Figure 7 presents a comparison between the experimental and calculated σ0 values using the Varvenne and Oh models, in Fig. 7a and 7b, respectively. The analysis indicates that, although both models fail to precisely predict the SSS, the theoretical σss values predicted by the Varvenne model exhibit a closer correlation to the experimental data.
Hence, the analysis of the data presented so far shows not only that the Varvenne model is more suitable for predicting SSS, but also that the atomic volume difference between species in a solid solution is the more significant factor in SSS of FCC alloys. However, the Varvenne model has not yet been able to accurately predict the SSS component for all the alloys in study. This suggests that additional factors should be considered when developing models to predict SSS. For example, the dislocation line constants might change from case to case or maybe the non-linear variations in the atomic volume of each element.
Interestingly, the results indicate that alloys exhibiting the highest δ values also demonstrated the highest SSS values, primarily observed in the binary alloy systems. (Supplementary Fig. 8). This indicates that, while solid solutions comprising a greater diversity of atoms may not always display the greatest lattice distortion, increased lattice distortions are likely responsible for the greater contribution to solid solution strengthening.
It was also noted that, contrary to current literature on HEAs [5, 11], SSS is not always the predominant strengthening mechanism, as shown in Fig. 8. The SSS contribution values, obtained using supplementary Equations 1 and 2, indicate that SSS becomes predominant (SSS > 50%) only above a critical grain size, while grain boundary strengthening (GBS) dominates below this size.

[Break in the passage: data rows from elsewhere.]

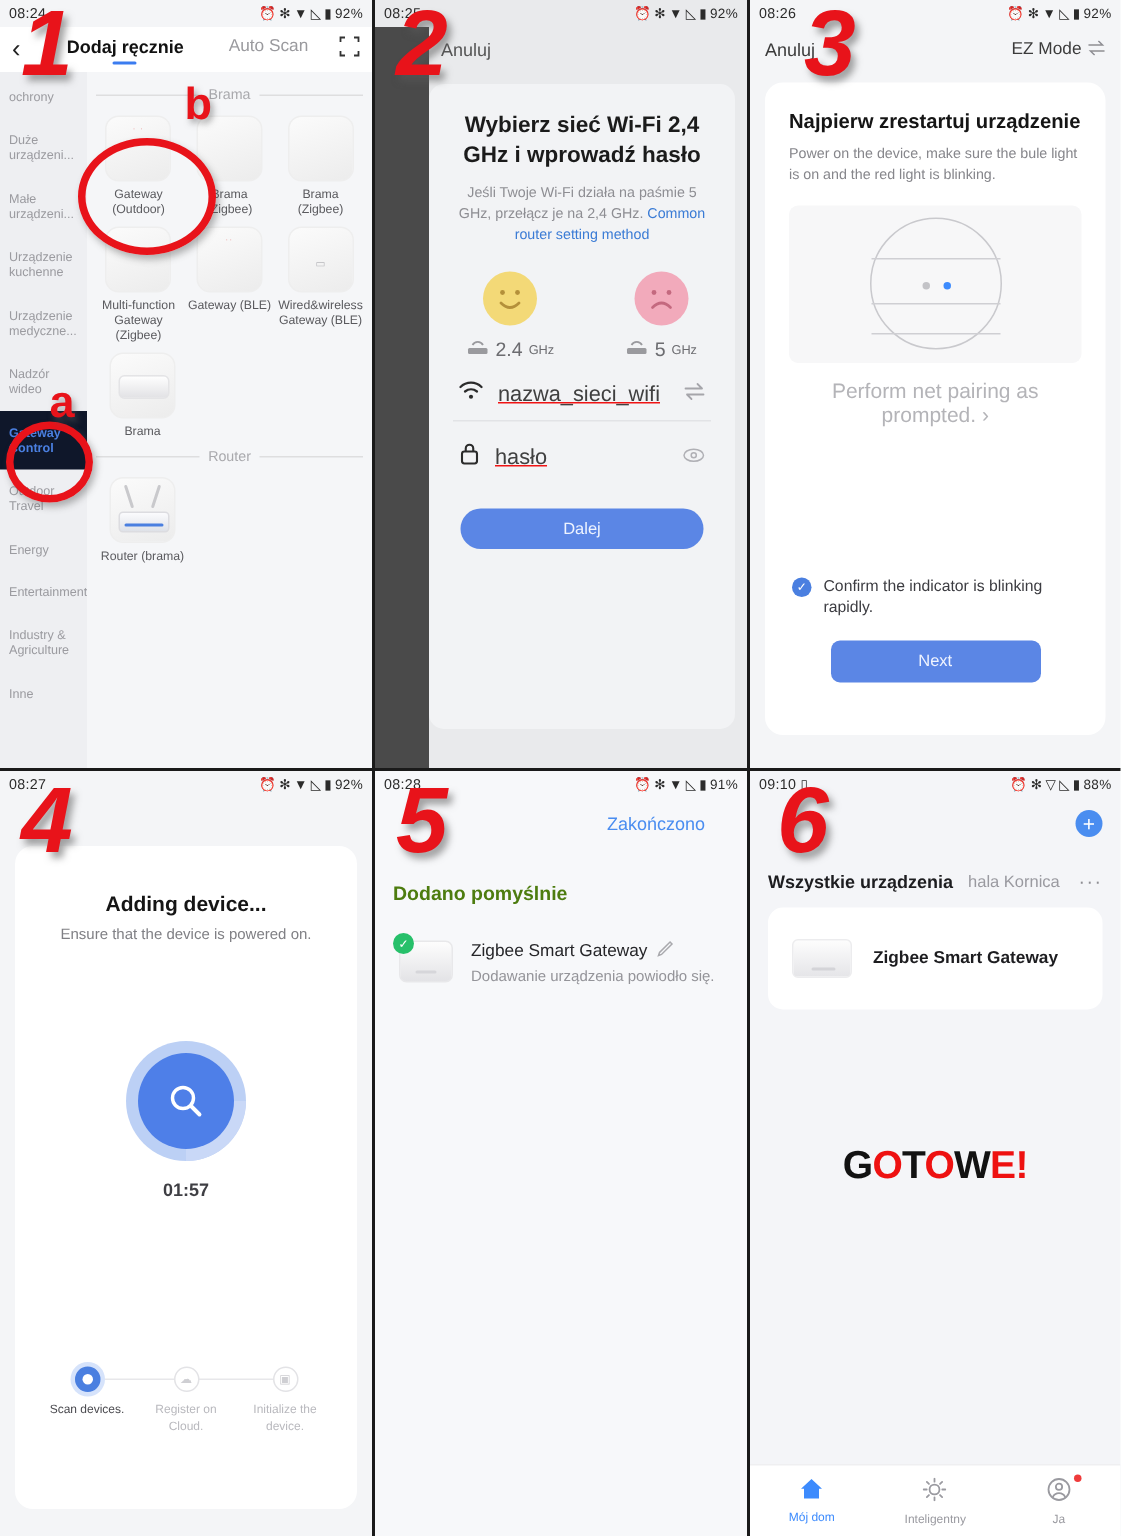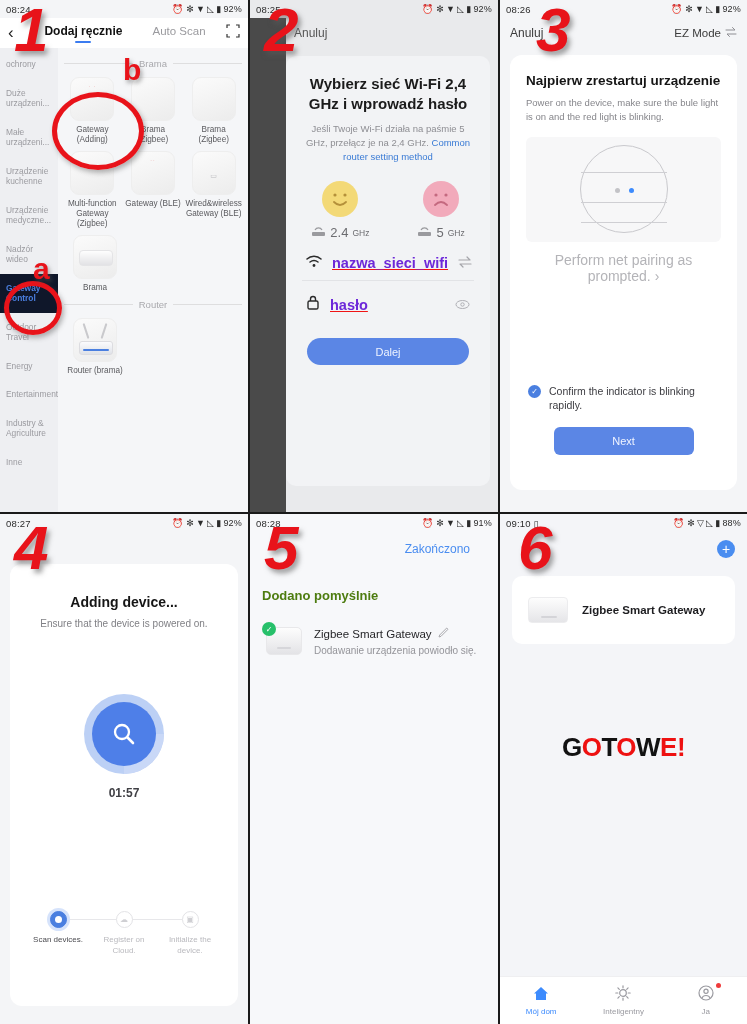"Gateway (Adding)" div.cap { text: Adding -> Outdoor }
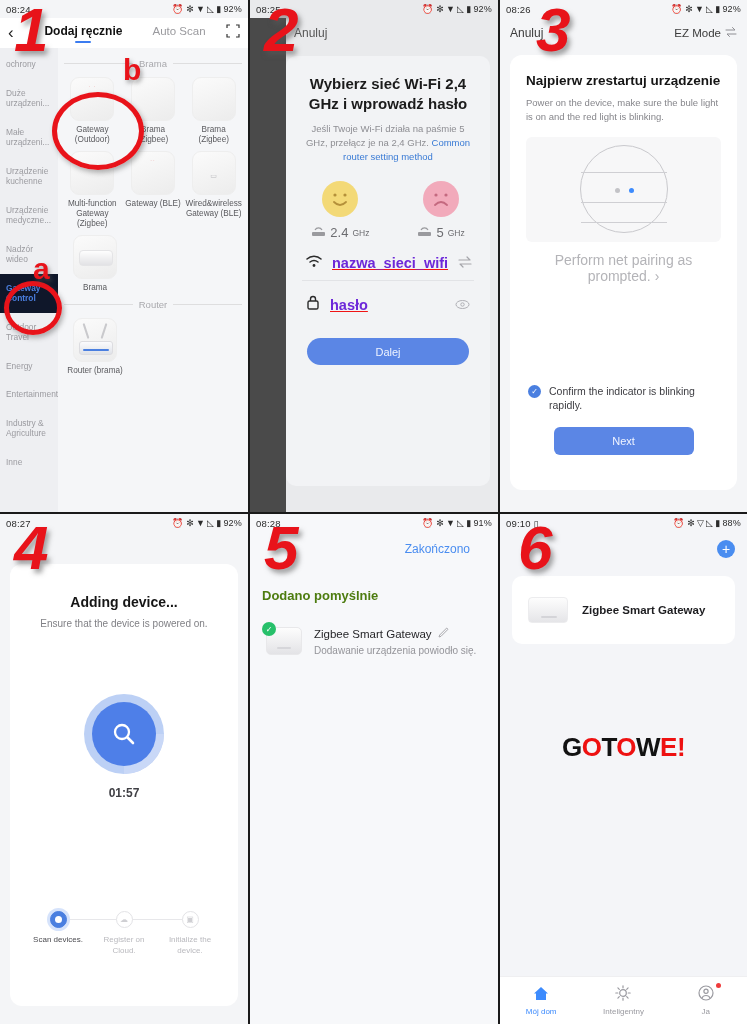"nazwa_sieci_wifi" .p2-val { color: #6d28d9 -> #404040; font-weight: bold -> normal }
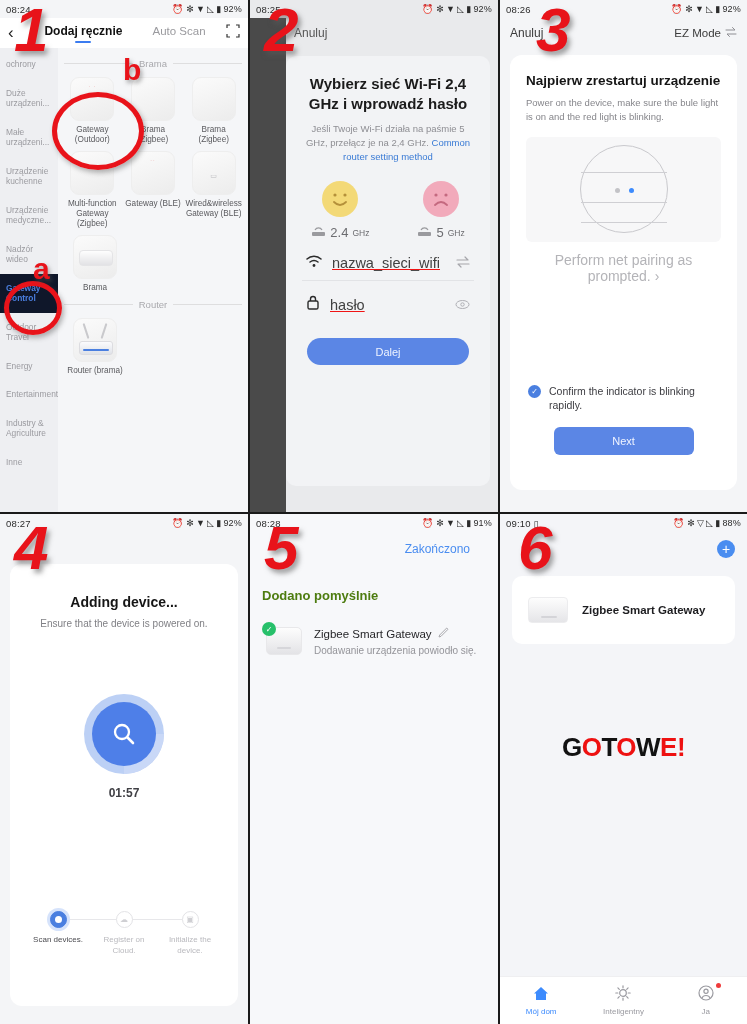"Wszystkie urządzenia" div.p6-secrow { html: none -> <div> <div>Wszystkie urządzenia</div> <div>hala Kornica</div> <div>···</div> </div> }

This critical grain size varies for each alloy and is detailed in Supplementary Table 4. Notably, the Ni50Pd50 alloy, due to its relatively low Khp value, has an extremely small critical grain size (Supplementary Fig. 9), making SSS nearly the sole hardening mechanism. These findings highlight that much work has yet to be done to fully understand SSS for different alloys, and suggest the Ni50Pd50 alloy promising material for future fundamental metallurgical studies due to its minimal mechanical property sensitivity to grain growth.